Perhaps this explains my recent obsession with interior design (interior design) and my obsessive apartment hunting and my recent subscription to Country Living. I do want to rebuild, remodel, redecorate. I want to start again.
All this is to say, I have a problem with being peaceful. In my pursuit of happyishness, this is probably something to think about. I read a lot of Thich Nhat Hanh in my high school soul searching days, and even though I knew that the whole peace-is-every-step, smile gently at the universe thing was what I was supposed to want, there was a voice in me that said "Thich, my man, this all sounds really groovy and everything, but isn't kind of...boring?"
I wanted, and I still want, passion, whitewater, fireworks, windswept adventure. I want to be ravished and tossed out of airplanes and to be clinging to sides of Six Flags rides. I want rush, and thrill, and drama. By comparison, my idea of peacefulness and contentment - puttering around the house like a retiree, watering plants, gazing with Buddha-like serenity at a blade of grass - I mean, isn't that all a little anti-climactic?

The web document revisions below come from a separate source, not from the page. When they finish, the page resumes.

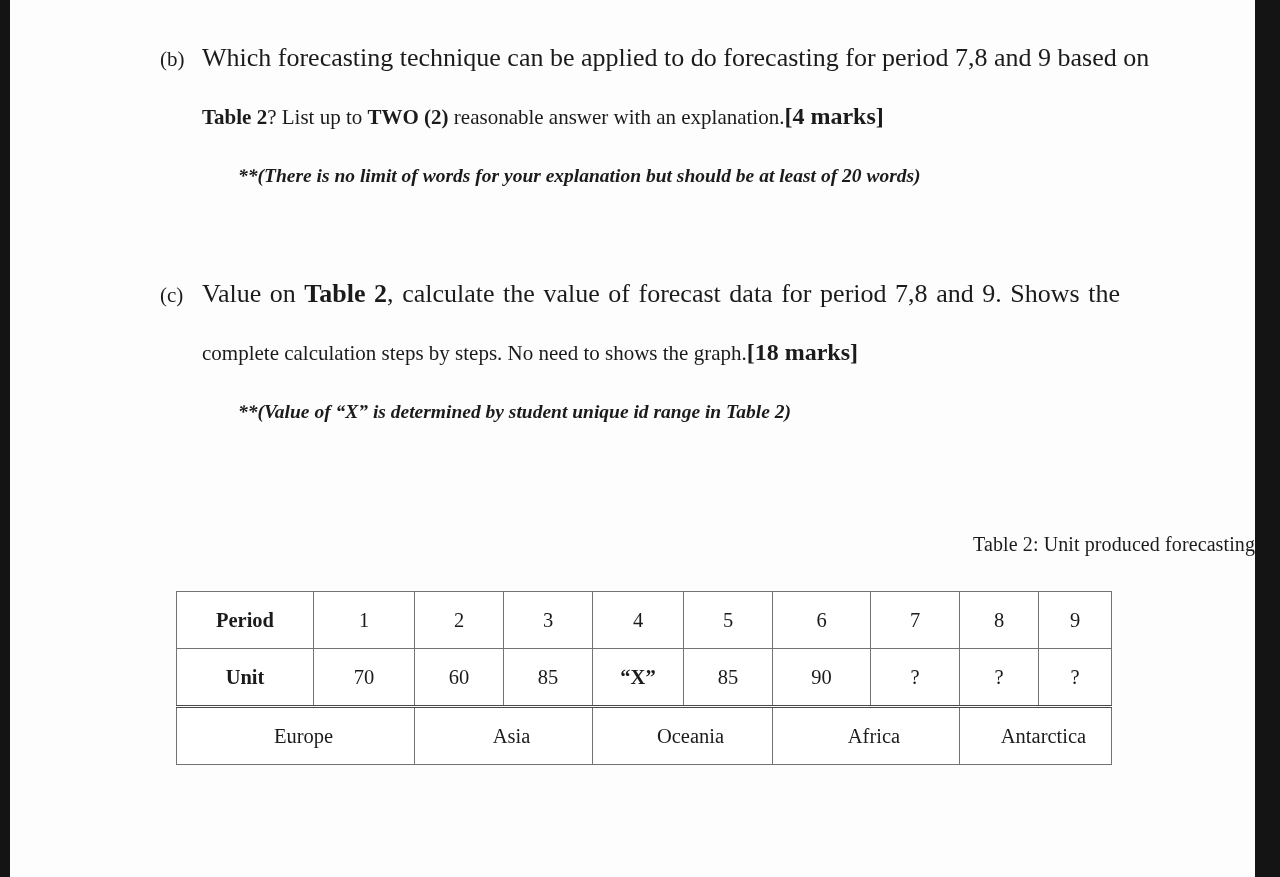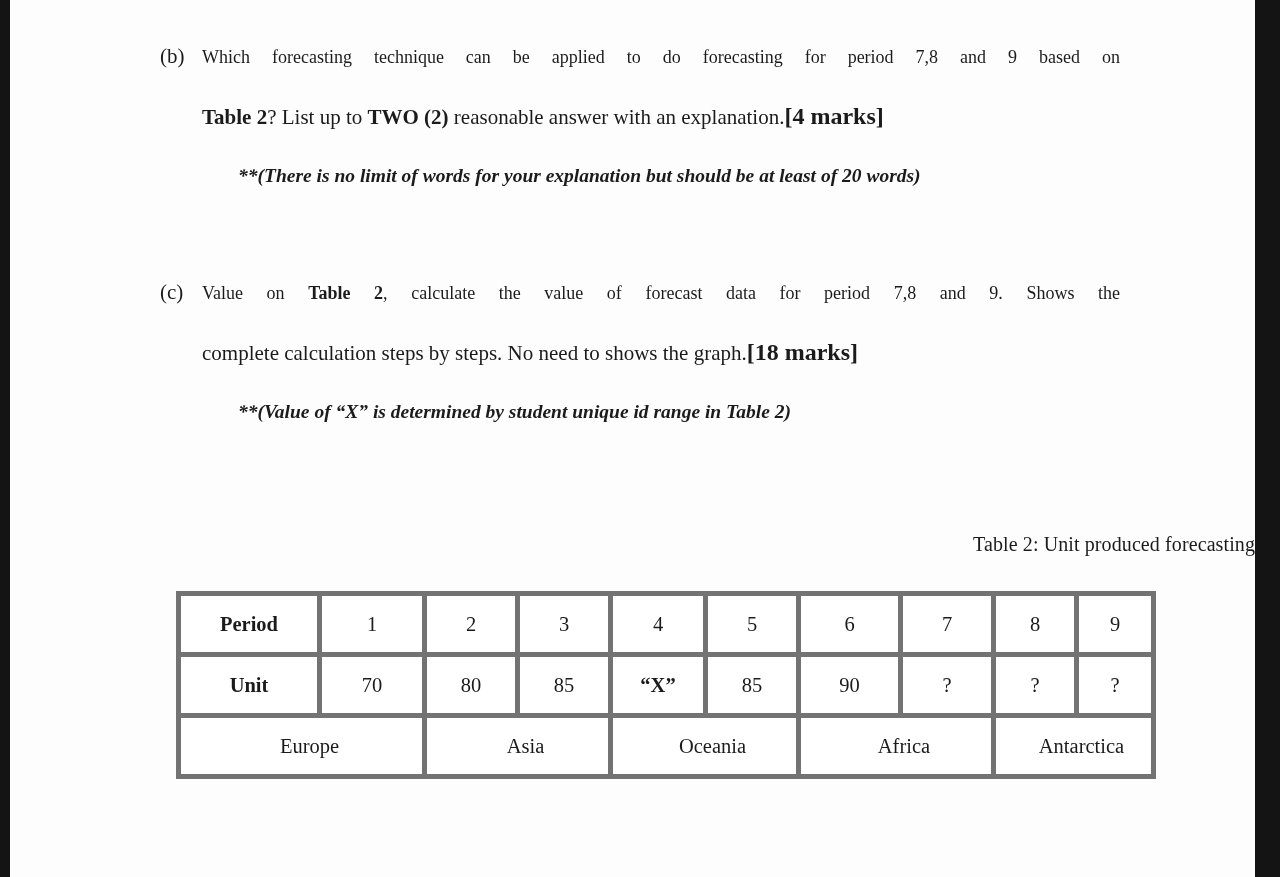--- a/index.html
+++ b/index.html
@@ -50,21 +50,21 @@
   .q-marker {
     flex: 0 0 auto;
     width: 42px;
     font-size: 21px;
     line-height: 1.0;
   }
   .q-body {
     flex: 1 1 auto;
   }
   .q-line {
-    font-size: 18px;
+    font-size: 26px;
     line-height: 59px;
     text-align: justify;
     text-align-last: justify;
     white-space: nowrap;
     font-family: Liberation Serif, serif;
   }
   .q-note {
     font-size: 19.5px;
     font-weight: bold;
     font-style: italic;
@@ -101,21 +101,21 @@
   table.data-table {
     position: absolute;
     left: 166px;
     top: 591px;
     width: 925px;
     border-collapse: collapse;
     table-layout: fixed;
     font-size: 20.5px;
   }
   table.data-table td {
-    border: 5px solid #737373;
+    border: 1px solid #737373;
     height: 56px;
     text-align: center;
     vertical-align: middle;
     padding: 0;
     background: #ffffff;
   }
   td.rowlabel {
     text-align: left;
     padding-left: 13px;
     font-weight: bold;
@@ -206,21 +206,21 @@
         <td style="width:90px;">4</td>
         <td style="width:88px;">5</td>
         <td style="width:97px;">6</td>
         <td style="width:88px;">7</td>
         <td style="width:78px;">8</td>
         <td style="width:72px;">9</td>
       </tr>
       <tr>
         <td class="rowlabel">Unit</td>
         <td>70</td>
-        <td>80</td>
+        <td>60</td>
         <td>85</td>
         <td class="quoted">“X”</td>
         <td>85</td>
         <td>90</td>
         <td>?</td>
         <td>?</td>
         <td>?</td>
       </tr>
       <tr class="split-top">
         <td class="region" colspan="2">Europe</td>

I mean what's wrong with the inside of my brain being like a cracked out illegal rave?
I guess the thing is, as tumultous as it sometimes is inside my head, it's not like I'm actually on safari or climbing Mt. Kilimanjaro or anything. I'm getting my panties all in a twist about like, paperwork and home (dis)repair.
Perhaps if I could get my insides to be more peaceful, I could direct some of that penchant for drama toward something more fun - like writing a sweeping, passionate book, for example. Maybe it's not a matter of giving up excitement for a life of staid flower-watering and contentment, but choosing whether the excitement will come from chasing big dreams and taking on ambitious projects and doing works of daring and creativity - or from chewing my fingernails to the nubs over the cable bill and a traffic ticket and the exorbitant price of soy nuggets.

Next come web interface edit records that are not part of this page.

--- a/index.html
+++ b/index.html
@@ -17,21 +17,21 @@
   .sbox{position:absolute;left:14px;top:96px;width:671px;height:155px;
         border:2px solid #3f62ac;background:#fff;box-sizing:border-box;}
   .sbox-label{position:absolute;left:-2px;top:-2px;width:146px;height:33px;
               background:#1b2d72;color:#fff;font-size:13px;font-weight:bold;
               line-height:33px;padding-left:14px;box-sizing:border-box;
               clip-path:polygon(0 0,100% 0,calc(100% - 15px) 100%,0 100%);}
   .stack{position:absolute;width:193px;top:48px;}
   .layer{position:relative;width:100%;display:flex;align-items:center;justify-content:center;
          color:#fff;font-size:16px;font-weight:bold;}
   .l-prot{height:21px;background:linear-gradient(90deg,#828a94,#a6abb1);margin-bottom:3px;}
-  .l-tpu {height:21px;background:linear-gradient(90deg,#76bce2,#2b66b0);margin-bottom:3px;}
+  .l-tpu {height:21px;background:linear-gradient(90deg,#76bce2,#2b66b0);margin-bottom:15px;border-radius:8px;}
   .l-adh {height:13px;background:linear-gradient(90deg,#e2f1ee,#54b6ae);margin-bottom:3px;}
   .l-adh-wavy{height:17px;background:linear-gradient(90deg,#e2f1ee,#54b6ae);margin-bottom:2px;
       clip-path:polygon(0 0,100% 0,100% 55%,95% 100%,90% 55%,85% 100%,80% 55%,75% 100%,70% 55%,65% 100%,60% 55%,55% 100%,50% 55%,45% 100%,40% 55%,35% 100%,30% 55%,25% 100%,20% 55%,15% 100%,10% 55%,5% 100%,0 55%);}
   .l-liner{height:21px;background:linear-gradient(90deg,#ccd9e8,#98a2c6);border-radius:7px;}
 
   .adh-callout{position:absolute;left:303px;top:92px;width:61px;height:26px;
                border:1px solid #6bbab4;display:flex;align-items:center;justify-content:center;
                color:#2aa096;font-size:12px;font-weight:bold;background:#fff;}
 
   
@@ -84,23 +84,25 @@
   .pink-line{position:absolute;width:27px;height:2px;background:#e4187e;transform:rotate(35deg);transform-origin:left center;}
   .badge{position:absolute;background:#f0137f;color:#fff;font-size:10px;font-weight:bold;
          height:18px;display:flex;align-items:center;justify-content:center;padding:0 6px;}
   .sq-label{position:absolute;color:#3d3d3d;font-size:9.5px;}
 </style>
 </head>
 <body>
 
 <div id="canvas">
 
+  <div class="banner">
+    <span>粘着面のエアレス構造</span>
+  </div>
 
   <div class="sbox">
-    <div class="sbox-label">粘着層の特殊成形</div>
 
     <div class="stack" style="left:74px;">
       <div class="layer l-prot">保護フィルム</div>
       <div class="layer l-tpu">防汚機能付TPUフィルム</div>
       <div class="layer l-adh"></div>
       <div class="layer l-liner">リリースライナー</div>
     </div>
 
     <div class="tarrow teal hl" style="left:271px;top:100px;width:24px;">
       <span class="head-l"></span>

Maybe I can serve the world with my desire for excitement and liveliness, rather than my fear of bad things happening.
The truth is, bad things do happen, they happen all the time. But in my experience, whatever it is will probably be far more f*ed up than your tiny little anxious imagination could've come up with, and if it does hit, it'll happen whenever it happens, whether you're cowering in fear or not. So when the giant meteor hits, you might as well be reclined on a chaise lounge sipping a margarita.